September vertical profiles in Figure 3 show a homogeneous chlorophyll profile within the upper layer up to the pycnocline at a 15 m depth. Below the stratification, the chlorophyll concentration is increasing towards the bottom of the water column. The organic matter peaks were observed below the pycnocline, while the turbidity increases only near the bottom. As the vertical dissolved oxygen profile shows little variability, we presume that the organic matter reflects phytoplankton activity, indicating that the production dominated over the consumption.

4. Discussion

The majority of the vertical chlorophyll profile studies conducted in coastal region and estuaries are based on laboratory measurements or satellite techniques, lacking direct in situ measurements, especially the influence of marine outfalls. Therefore, this study aimed to identify the chlorophyll vertical profiles under the influence of the water column stratification status and the presence of an effluent plume. Based on the measurement results, we classify the chlorophyll profiles into three types (Table 2). The profiles observed in February and April 2020, with the observed rise of the chlorophyll concentrations from the bottom to the top of the water column, are classified as the Upper Chlorophyll Profile (UCP).
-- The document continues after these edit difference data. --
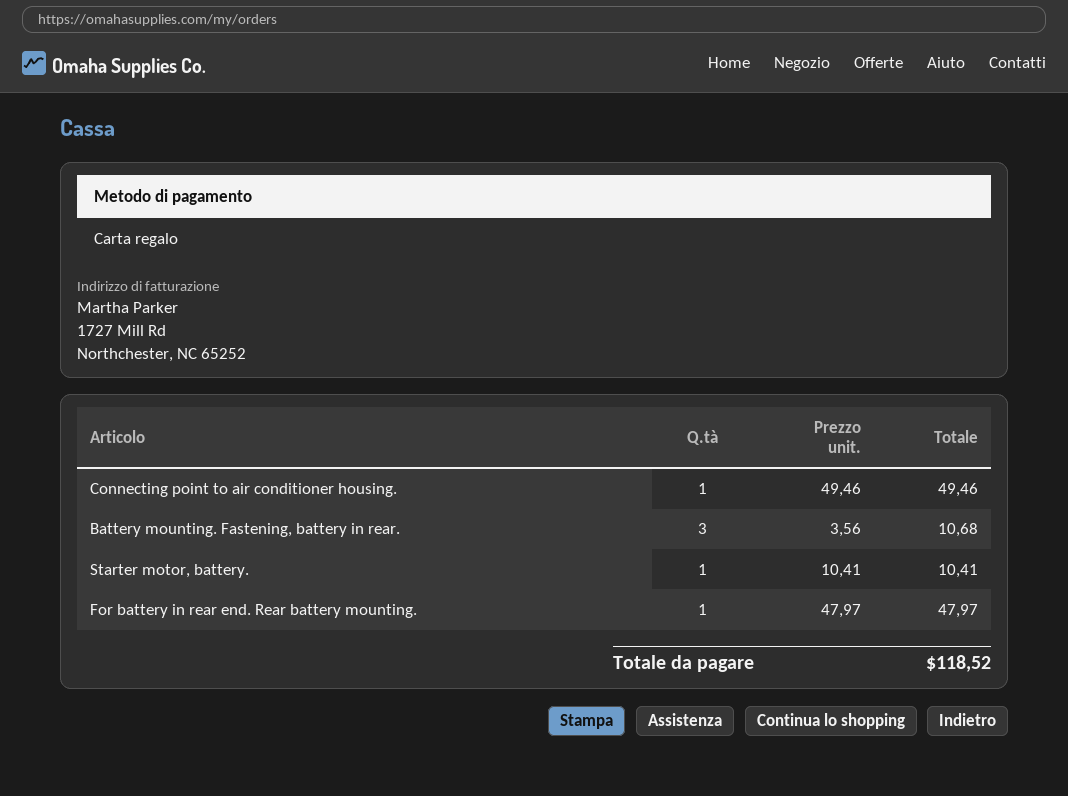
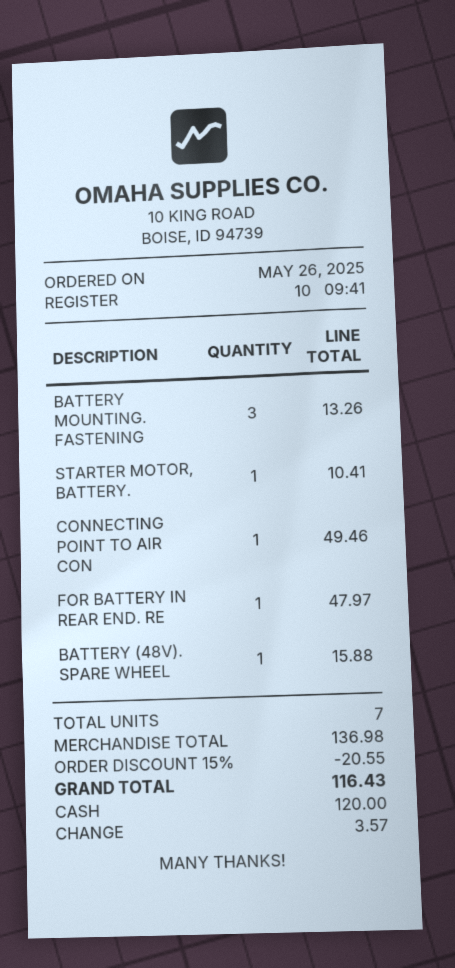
payment method: gift card -> cash
Battery mounting. Fastening, battery in rear.: 3 for 10.68 -> 3 for 13.26
BATTERY (48V). SPARE WHEEL: none -> 1 for 15.88
discount: none -> 15% = 20.55
total: 118.52 -> 116.43

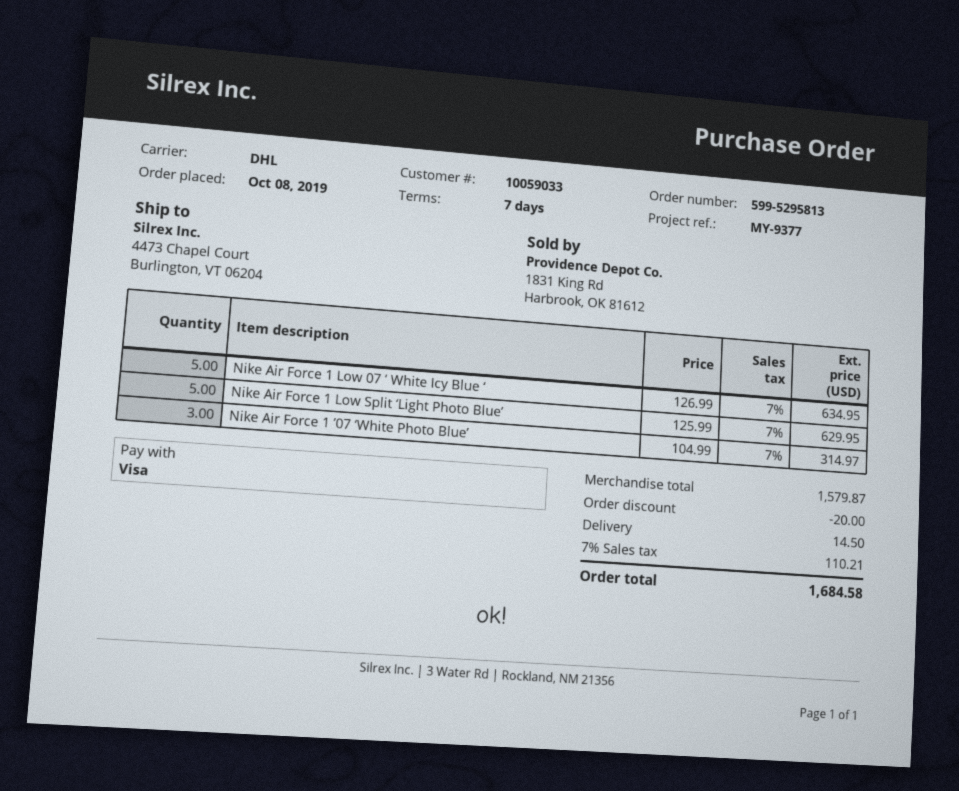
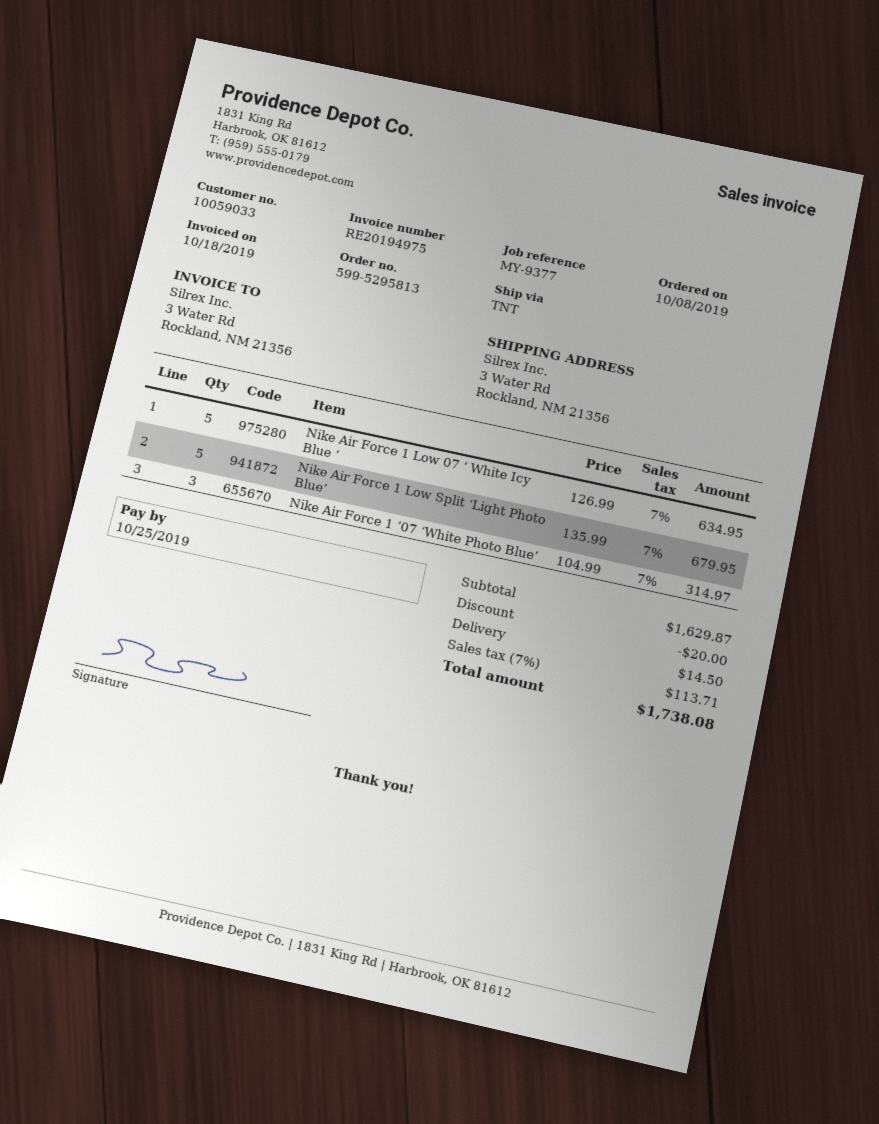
shipping method: DHL -> TNT
ship to: 4473 Chapel Court, Burlington, VT 06204 -> 3 Water Rd, Rockland, NM 21356
Nike Air Force 1 Low Split ‘Light Photo Blue’: 5 x 125.99 = 629.95 -> 5 x 135.99 = 679.95
subtotal: 1579.87 -> 1629.87
tax: 7% = 110.21 -> 7% = 113.71
total: 1684.58 -> 1738.08

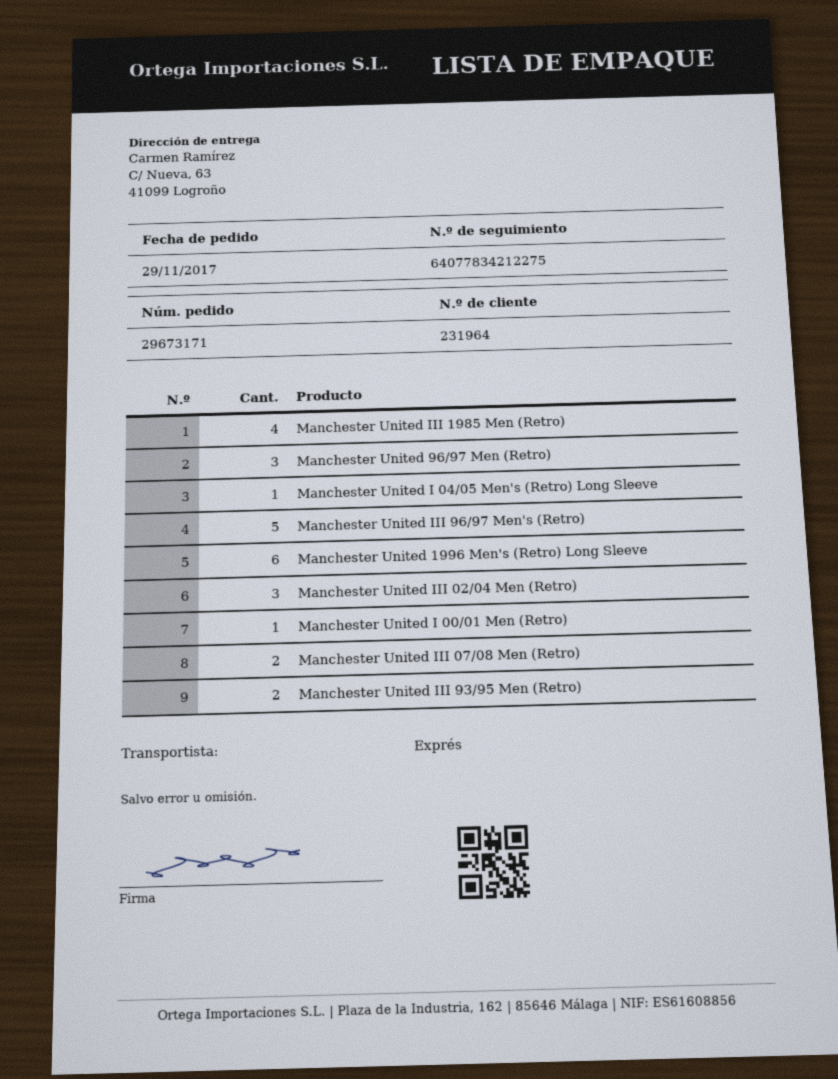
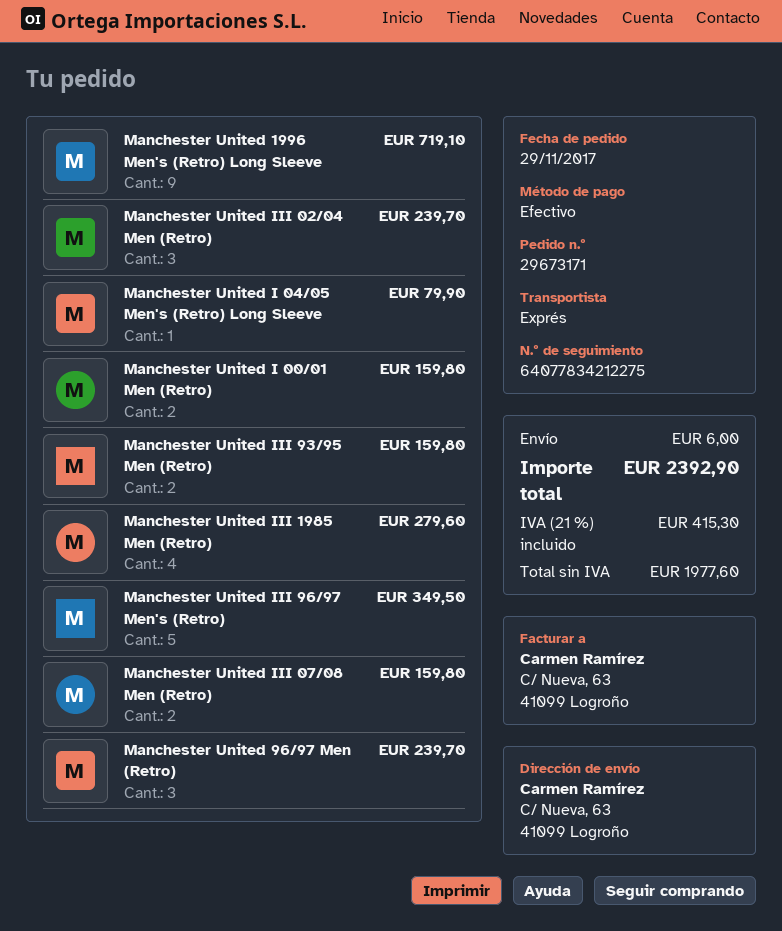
Manchester United 1996 Men's (Retro) Long Sleeve: 6 -> 9
Manchester United I 00/01 Men (Retro): 1 -> 2

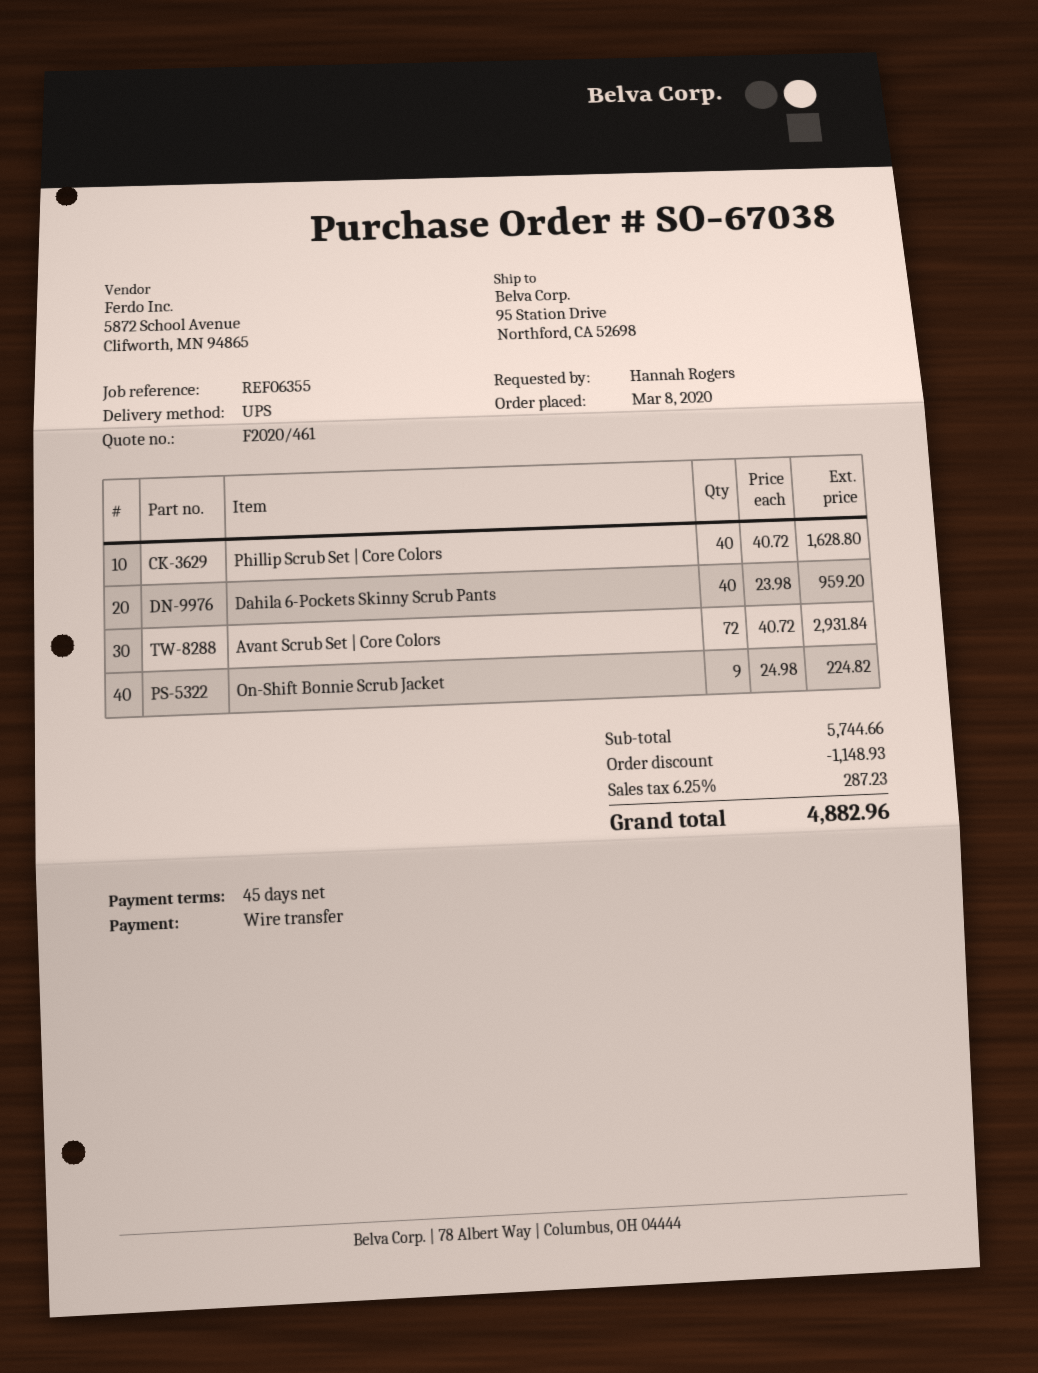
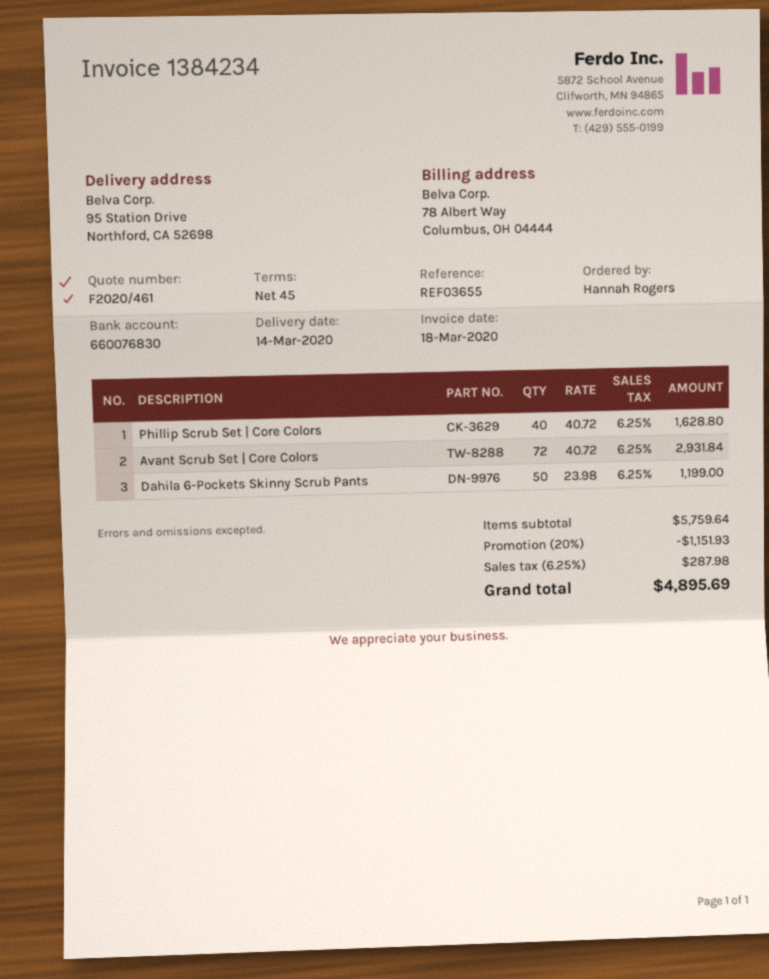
reference: REF06355 -> REF03655
Dahila 6-Pockets Skinny Scrub Pants: 40 x 23.98 = 959.20 -> 50 x 23.98 = 1199.00
On-Shift Bonnie Scrub Jacket: 9 x 24.98 = 224.82 -> none
subtotal: 5744.66 -> 5759.64
discount: 1148.93 -> 1151.93
tax: 6.25% = 287.23 -> 6.25% = 287.98
total: 4882.96 -> 4895.69

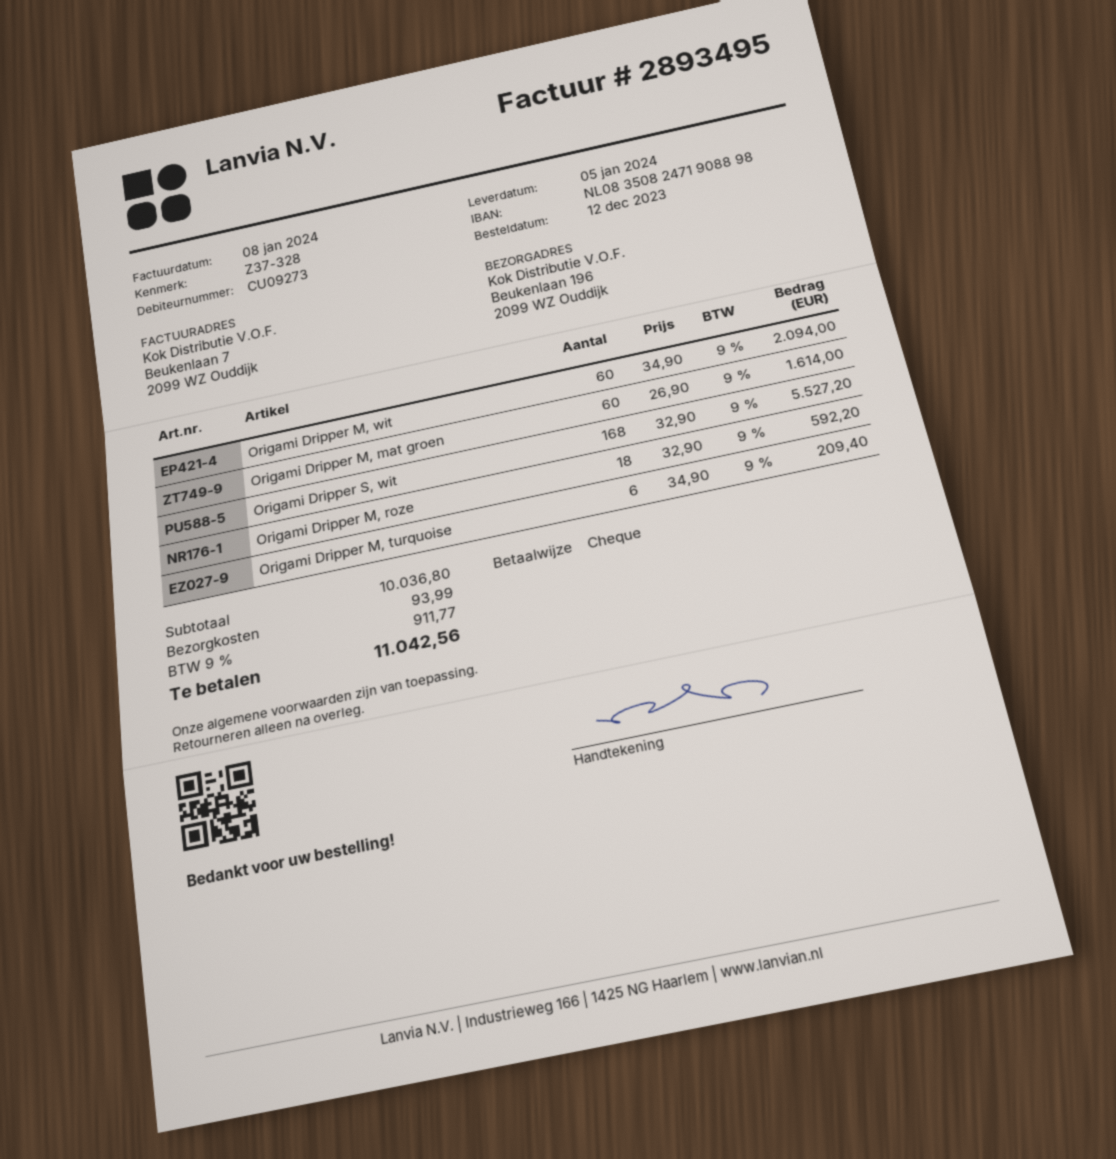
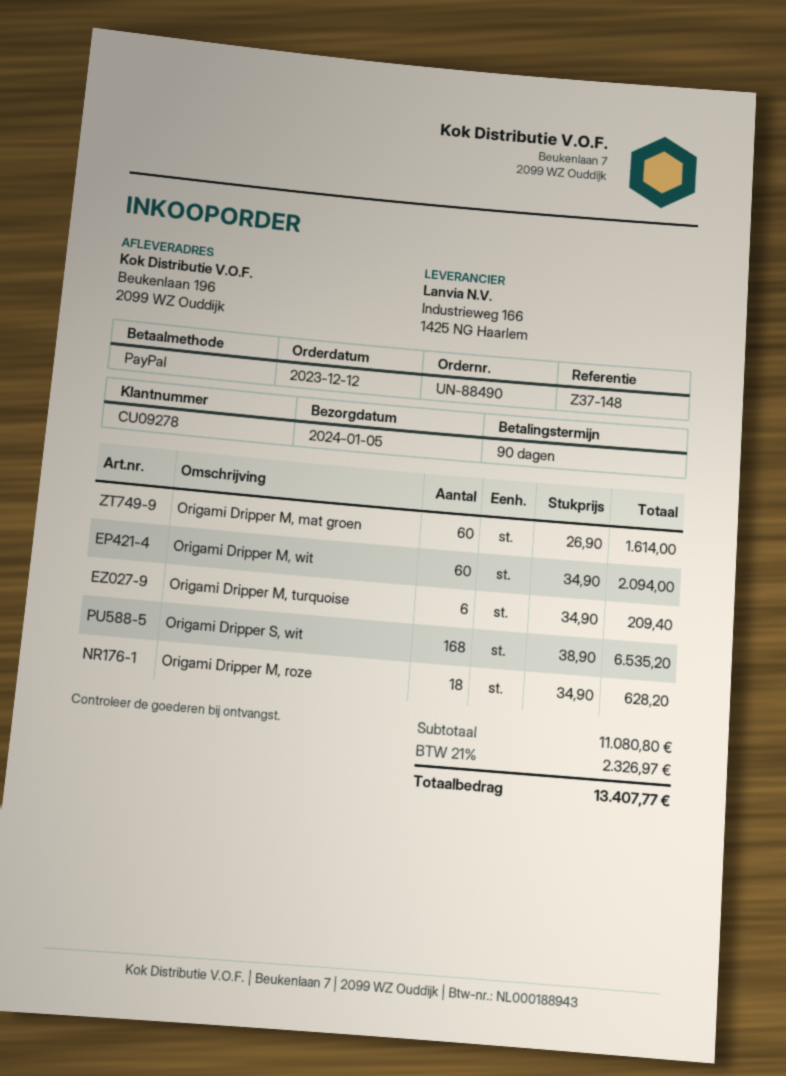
customer number: CU09273 -> CU09278
reference: Z37-328 -> Z37-148
payment method: cheque -> PayPal
Origami Dripper S, wit: 168 x 32.90 = 5527.20 -> 168 x 38.90 = 6535.20
Origami Dripper M, roze: 18 x 32.90 = 592.20 -> 18 x 34.90 = 628.20
subtotal: 10036.80 -> 11080.80
shipping: 93.99 -> none
tax: 9% = 911.77 -> 21% = 2326.97
total: 11042.56 -> 13407.77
The other two profile types are divided between the sampling sessions when stratification of the water column was observed, and they differ by the presence of an effluent plume. In May at both locations and in September at location 2, the vertical chlorophyll profile was characterized by a higher concentration near the bottom, without a decrease in dissolved oxygen. These profiles are classified as the Bottom Chlorophyll Profile (BCP). The third profile type is characterized by peaks of chlorophyll coinciding with CDOM and turbidity peaks and a matching decrease in salinity and dissolved oxygen, which is a consequence of an effluent plume intrusion. These profiles are classified as the Effluent Chlorophyll Profile (ECP). A summary of this classification is given in Table 2.
In unstratified conditions, observed in February and April 2020, at both locations, the upwelling of the bottom, nutrient-rich waters induced a rise in the chlorophyll concentrations from the bottom to the top of the water column, which we classified as UCP. This rise is supported by the CDOM and turbidity vertical profiles, which show only small variations along the vertical column. The bottom water upwelling also resulted in a higher FIB level at the surface, indicating a rise in fecal pollution due to marine outfalls. In unstratified conditions, the dissolved oxygen vertical profiles were homogeneous. This is due to vertical mixing, which allows air–sea gas exchange with the bottom waters and the influence of external forces, such as wind [61]. An exception occurred in April 2020 at location 1 due to an effluent plume intrusion, which decreased the dissolved oxygen values. These conditions induce the characteristics of the chlorophyll profile of both the ECP and UCP (Figure 2). The oxygenation of the water column down to a 30 m depth was due to the primary production of phytoplankton, but it was also due to the unstratified water column, which caused vertical mixing and aeration of the entire water column. At the bottom of the water column, the dissolved oxygen concentration and chlorophyll are inversely correlated, suggesting that the consumption of oxygen dominates over its production. Similar observations have been made in many estuaries with nutrient inputs from rivers [62,63,64,65,66,67]. Marine outfalls discharge nutrients into the sea, resulting in similar biological processes occurring as those when rivers discharge nutrients into the estuary.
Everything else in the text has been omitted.